With less than two months to go for the US presidential election, most opinion polls suggest that Barack Obama is a clear favourite to beat Republican challenger Mitt Romney. A Gallup poll last Thursday gave Obama 50% of the popular vote against Romney’s 44%. However, a Rasmussen poll showed Romney nosing ahead by 47% to 46%. So, an Obama victory is not certain.
The US president is not chosen by popular vote. The country has an electoral college system, with each state having votes in an electoral college in proportion to its population. The winner in each state gets all its votes. A candidate needs a majority of electoral college votes—at least 270—to become president.
Most states are unambiguously Republican or Democratic. Since the outcome in these is a foregone conclusion, the campaign focus is on just eight battleground states that could swing either way.

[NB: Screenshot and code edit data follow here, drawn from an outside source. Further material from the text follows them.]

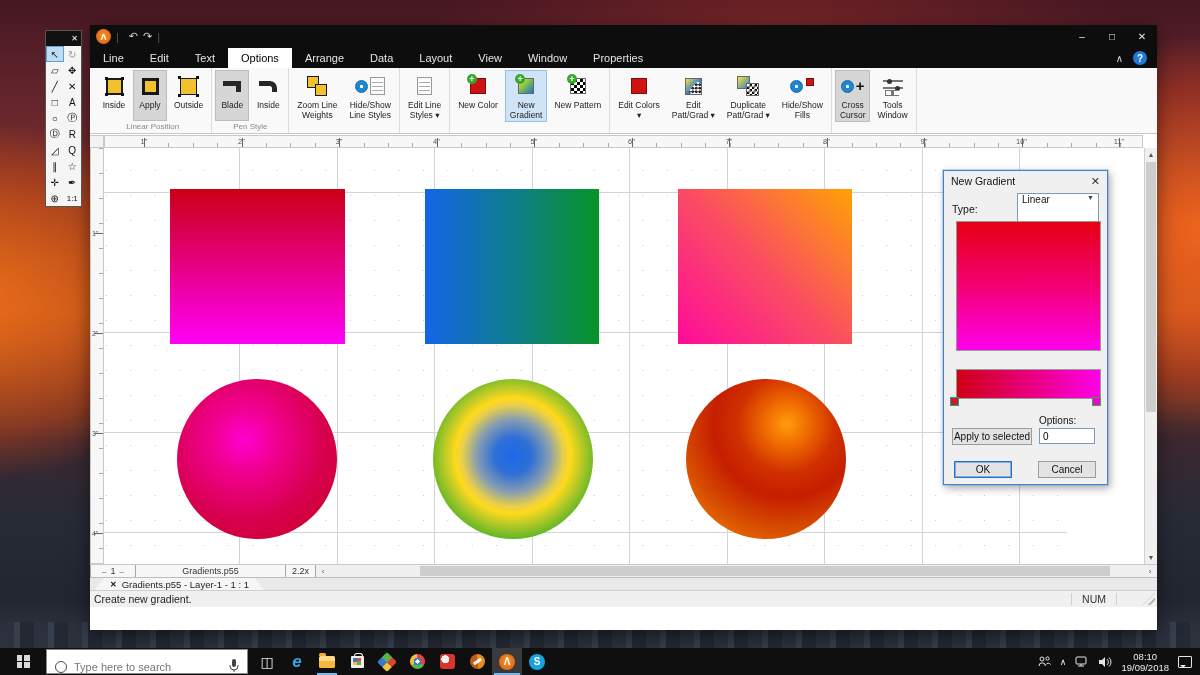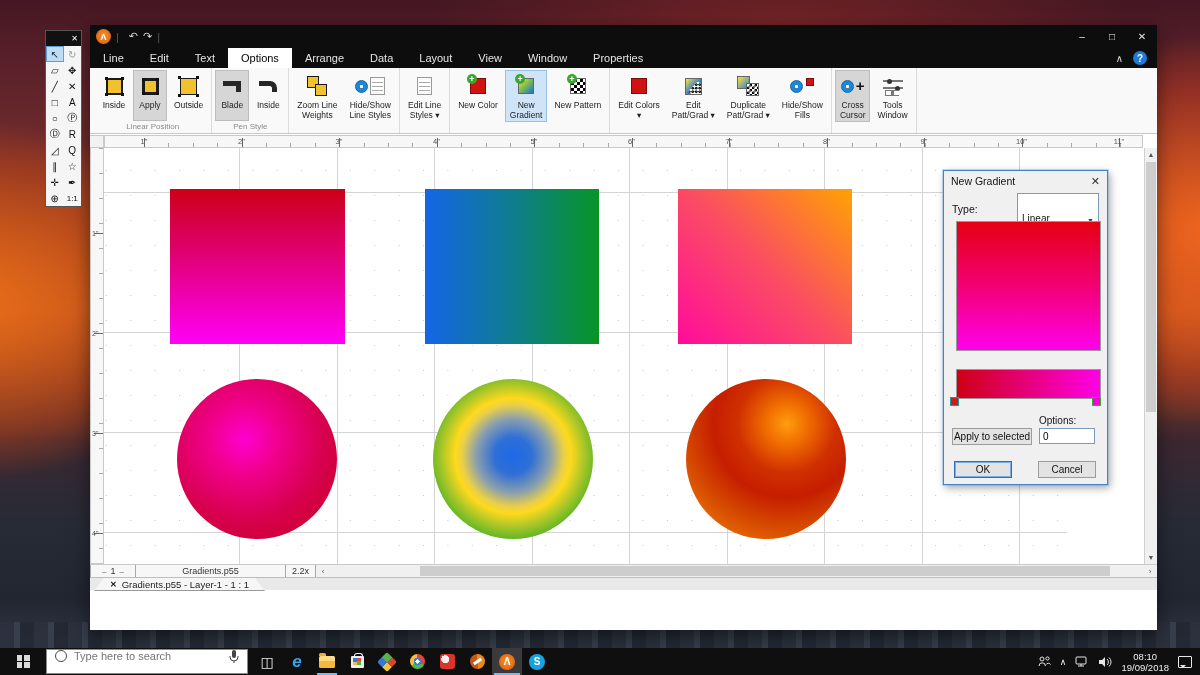--- a/index.html
+++ b/index.html
@@ -144,40 +144,40 @@
   .statusbar { position:absolute; left:0; right:0; bottom:23px; height:17px; background:#f0f0f0; border-top:1px solid #cfcfcf; display:flex; align-items:center; font-size:10.5px; color:#222; padding:0 4px; }
   .statusbar .num { margin-left:auto; margin-right:36px; border-left:1px solid #cfcfcf; border-right:1px solid #cfcfcf; padding:0 10px; color:#333; }
   .grip { position:absolute; right:2px; bottom:2px; width:12px; height:12px;
     background:repeating-linear-gradient(135deg,transparent 0 3px,#b9b9b9 3px 4.5px); clip-path:polygon(100% 0,100% 100%,0 100%); }
 
   
   .dialog { position:absolute; left:943px; top:170px; width:165px; height:315px; background:#f0f0f0; border:1px solid #3f86c9; box-shadow:0 0 0 1px rgba(90,160,220,.35),2px 3px 8px rgba(0,0,0,.35); z-index:20; font-size:10.5px; color:#111; }
   .dlg-title { height:20px; display:flex; align-items:center; padding:0 7px; background:#f0f0f0; }
   .dlg-title .dclose { margin-left:auto; font-size:11px; color:#333; }
   .dlg-row { display:flex; align-items:center; padding:2px 8px; }
-  .dlg-select { margin-left:auto; width:82px; height:32px; background:#fff; border:1px solid #7a9cba; display:flex; align-items:flex-end; padding:0 4px; font-size:10px; }
+  .dlg-select { margin-left:auto; width:82px; height:32px; background:#fff; border:1px solid #7a9cba; display:flex; align-items:flex-start; padding:0 4px; font-size:10px; }
   .dlg-select .chev { margin-left:auto; font-size:7px; color:#444; }
   .dlg-preview { position:absolute; left:12px; top:50px; width:145px; height:130px; border:1px solid #999; }
   .dlg-strip { position:absolute; left:12px; top:198px; width:145px; height:30px; border:1px solid #999; }
   .stop { position:absolute; width:9px; height:9px; top:226px; }
   .stop.left { left:6px; background:#cc1d1d; border:1.5px solid #1f9aa0; }
   .stop.right { left:148px; background:#f400d8; border:1.5px solid #2fb32f; }
   .dlg-rot-label { position:absolute; left:95px; top:244px; font-size:10px; }
   .dlg-rot-input { position:absolute; left:95px; top:257px; width:56px; height:16px; border:1px solid #7a9cba; background:#fff; font-size:10px; padding:0 3px; font-family:"Liberation Sans",sans-serif; }
   .btn { position:absolute; height:17px; background:#e3e3e3; border:1px solid #9c9c9c; display:flex; align-items:center; justify-content:center; font-size:10px; color:#111; }
   .btn-apply { left:8px; top:257px; width:80px; }
   .btn-ok { left:10px; top:290px; width:58px; border:1px solid #2a6fc0; box-shadow:0 0 0 1px #7ab0e8 inset; }
   .btn-cancel { left:94px; top:290px; width:58px; }
 
   
   .taskbar { position:absolute; left:0; right:0; bottom:0; height:27px; background:#0f0f10; display:flex; align-items:center; z-index:40; }
   .startbtn { width:46px; height:27px; display:flex; align-items:center; justify-content:center; }
   .winlogo { width:13px; height:13px; display:grid; grid-template-columns:1fr 1fr; gap:1.5px; }
   .winlogo b { background:#dadada; }
-  .searchbox { width:202px; height:25px; background:#fff; border:1px solid #888; display:flex; align-items:flex-start; gap:7px; padding:0 8px; }
+  .searchbox { width:202px; height:25px; background:#fff; border:1px solid #888; display:flex; align-items:flex-end; gap:7px; padding:0 8px; }
   .searchbox .sring { width:12px; height:12px; border:1.5px solid #4a4a4a; border-radius:50%; }
   .searchbox input { border:none; outline:none; flex:1; font-size:11px; color:#333; font-family:"Liberation Sans",sans-serif; background:transparent; }
   .searchbox .mic { width:10px; height:14px; }
   .tb-icons { display:flex; align-items:center; height:27px; margin-left:4px; }
   .tb-icon { width:30px; height:27px; display:flex; align-items:center; justify-content:center; position:relative; }
   .tb-icon.running::after { content:""; position:absolute; left:5px; right:5px; bottom:0; height:2px; background:#76b9ed; }
   .tb-icon.active { background:#3a3a3c; }
   .tb-icon.active::after { content:""; position:absolute; left:2px; right:2px; bottom:0; height:2px; background:#76b9ed; }
   .ic-tv { color:#e8e8e8; font-size:14px; }
   .ic-edge { color:#35a3e8; font-size:17px; font-weight:bold; font-style:italic; line-height:16px; }
@@ -528,20 +528,25 @@
     <div class="bb-arrow">›</div>
   </div>
 
   <div class="tabrow">
     <div class="doctab">
       <span class="tclose">✕</span>
       <span>Gradients.p55 - Layer-1 - 1 : 1</span>
     </div>
   </div>
 
+  <div class="statusbar">
+    <span>Create new gradient.</span>
+    <span class="num">NUM</span>
+    <span class="grip"></span>
+  </div>
 </div>
 
 <div class="dialog">
   <div class="dlg-title">
     <span>New Gradient</span>
     <span class="dclose">✕</span>
   </div>
   <div class="dlg-row">
     <span>Type:</span>
     <div class="dlg-select">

The New York Times recently estimated that Obama probably has 237 electoral votes in the bag, 185 from states with solid support plus 52 from states leaning strongly towards him. Romney probably has only 206 assured electoral votes (158 from solid states plus 48 leaning towards him).
Of the remaining 95 electoral votes in the battleground states, Obama needs to win only 33 to become president, and this does not look too difficult. By contrast, Romney needs to win 64 of the remaining 95 electoral college votes, a very stiff task.
Florida, with 29 votes, is easily the most important of the eight battleground states. Romney absolutely has to win this state. If Obama wins this, he is virtually assured of becoming president. Obama carried this state in 2008, but earlier Republican George W Bush carried the state in 2000 and 2004. Opinion polls suggest the state could go either way this time. Florida has suffered from an especially painful housing bust, which could hurt Obama.
Ohio, with 18 votes, is another crucial state that was carried by Bush in 2000 and 2004 but by Obama in 2008. The last 12 presidential winners have won this state, so it qualifies to be called the supreme swing state. Although the US economy is suffering from a very tepid recovery, farmers in this agricultural state have done well because of high farm prices, which have sent farmland prices up too. That may give Obama an edge.
The other battleground states are Virginia (13 votes), Wisconsin (10 votes), Colorado (9 votes), Iowa (6 votes), Nevada (6 votes), Indiana (6 votes) and New Hampshire (4 votes). If Obama does well in these six states, he can afford to lose both Florida and Ohio. That gives him a lot of elbow room, and explains why he is ahead in the race right now.
In some ways, his strong showing in opinion polls is astonishing. The economy is still sputtering four full years after the Great Recession of 2007-09 , and unemployment is still a stratospheric 8.1%. However , unemployment was over 9% when Obama came to power, so things have got slightly better, and that may be enough for him to scrape through. It’s worth remembering that Roosevelt too got re-elected in 1936 despite very high unemployment, since it was even higher when he came to power. It helps to have got elected during a terrible downturn: after that, almost anything looks like an improvement.
But what matters is not just unemployment but incomes of those who are employed . The US median income has been falling steadily in recent years: those getting jobs are getting lower wages. Romney’s key electoral plank is that the middle class is getting wiped out by Obama’s economic failures. This sentiment is shared by many voters, yet the middle class has not turned decisively against Obama. Romney’s chances will improve greatly if the economy slides downhill in the next two months. Sadly for him, the economy seems to be picking up.
Romney has attacked Obama for his healthcare reforms, and for being soft on illegal immigration. However, it’s far from clear that these are election-losers for Obama. Romney’s own healthcare reforms when he was governor of Massachusetts bore a close resemblance to what Obama has done at the national level.
Obama has opted for class-warfare rhetoric, painting Romney as the sort of rich financier who caused the last economic bust, who avoids paying his fair share of taxes, and who wants to benefit billionaires (through tax cuts) at the expense of the poor. This has put Romney on the defensive. Public antagonism to rich financiers, plus the slight improvement in the economy, may suffice for an Obama victory. But Romney still has an outside chance.